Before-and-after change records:
'''
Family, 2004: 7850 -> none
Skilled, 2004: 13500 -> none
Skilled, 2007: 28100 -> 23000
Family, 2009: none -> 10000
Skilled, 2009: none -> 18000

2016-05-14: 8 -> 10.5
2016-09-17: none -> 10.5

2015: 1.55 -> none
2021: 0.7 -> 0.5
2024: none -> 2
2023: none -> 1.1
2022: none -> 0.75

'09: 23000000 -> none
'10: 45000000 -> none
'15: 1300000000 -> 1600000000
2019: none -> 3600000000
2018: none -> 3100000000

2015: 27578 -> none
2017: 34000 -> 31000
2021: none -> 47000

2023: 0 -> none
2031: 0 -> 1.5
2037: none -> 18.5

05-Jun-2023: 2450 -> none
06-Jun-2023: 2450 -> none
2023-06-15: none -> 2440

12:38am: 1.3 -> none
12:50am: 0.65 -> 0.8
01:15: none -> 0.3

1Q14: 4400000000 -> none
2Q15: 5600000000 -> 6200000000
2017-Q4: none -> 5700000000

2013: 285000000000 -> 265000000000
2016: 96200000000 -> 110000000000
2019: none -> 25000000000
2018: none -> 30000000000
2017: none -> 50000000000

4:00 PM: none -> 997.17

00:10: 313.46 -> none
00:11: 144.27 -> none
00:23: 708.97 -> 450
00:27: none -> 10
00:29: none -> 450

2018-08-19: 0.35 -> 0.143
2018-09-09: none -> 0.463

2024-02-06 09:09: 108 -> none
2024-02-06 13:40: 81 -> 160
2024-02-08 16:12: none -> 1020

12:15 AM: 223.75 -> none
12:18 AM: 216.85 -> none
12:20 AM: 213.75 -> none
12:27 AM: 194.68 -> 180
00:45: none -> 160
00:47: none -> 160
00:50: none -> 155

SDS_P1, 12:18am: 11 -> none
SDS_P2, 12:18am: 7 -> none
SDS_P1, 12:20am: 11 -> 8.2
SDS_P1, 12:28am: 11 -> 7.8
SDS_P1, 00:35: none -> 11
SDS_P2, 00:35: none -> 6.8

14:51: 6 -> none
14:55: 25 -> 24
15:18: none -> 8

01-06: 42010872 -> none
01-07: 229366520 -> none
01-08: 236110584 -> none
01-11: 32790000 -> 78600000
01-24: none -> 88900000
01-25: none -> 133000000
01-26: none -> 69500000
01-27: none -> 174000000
'''
▶ [Task directions]:
Copy each entry exactly. Omit none.

▶ [Output for this task]:
Family, 2004: 7850 -> none
Skilled, 2004: 13500 -> none
Skilled, 2007: 28100 -> 23000
Family, 2009: none -> 10000
Skilled, 2009: none -> 18000

2016-05-14: 8 -> 10.5
2016-09-17: none -> 10.5

2015: 1.55 -> none
2021: 0.7 -> 0.5
2024: none -> 2
2023: none -> 1.1
2022: none -> 0.75

'09: 23000000 -> none
'10: 45000000 -> none
'15: 1300000000 -> 1600000000
2019: none -> 3600000000
2018: none -> 3100000000

2015: 27578 -> none
2017: 34000 -> 31000
2021: none -> 47000

2023: 0 -> none
2031: 0 -> 1.5
2037: none -> 18.5

05-Jun-2023: 2450 -> none
06-Jun-2023: 2450 -> none
2023-06-15: none -> 2440

12:38am: 1.3 -> none
12:50am: 0.65 -> 0.8
01:15: none -> 0.3

1Q14: 4400000000 -> none
2Q15: 5600000000 -> 6200000000
2017-Q4: none -> 5700000000

2013: 285000000000 -> 265000000000
2016: 96200000000 -> 110000000000
2019: none -> 25000000000
2018: none -> 30000000000
2017: none -> 50000000000

4:00 PM: none -> 997.17

00:10: 313.46 -> none
00:11: 144.27 -> none
00:23: 708.97 -> 450
00:27: none -> 10
00:29: none -> 450

2018-08-19: 0.35 -> 0.143
2018-09-09: none -> 0.463

2024-02-06 09:09: 108 -> none
2024-02-06 13:40: 81 -> 160
2024-02-08 16:12: none -> 1020

12:15 AM: 223.75 -> none
12:18 AM: 216.85 -> none
12:20 AM: 213.75 -> none
12:27 AM: 194.68 -> 180
00:45: none -> 160
00:47: none -> 160
00:50: none -> 155

SDS_P1, 12:18am: 11 -> none
SDS_P2, 12:18am: 7 -> none
SDS_P1, 12:20am: 11 -> 8.2
SDS_P1, 12:28am: 11 -> 7.8
SDS_P1, 00:35: none -> 11
SDS_P2, 00:35: none -> 6.8

14:51: 6 -> none
14:55: 25 -> 24
15:18: none -> 8

01-06: 42010872 -> none
01-07: 229366520 -> none
01-08: 236110584 -> none
01-11: 32790000 -> 78600000
01-24: none -> 88900000
01-25: none -> 133000000
01-26: none -> 69500000
01-27: none -> 174000000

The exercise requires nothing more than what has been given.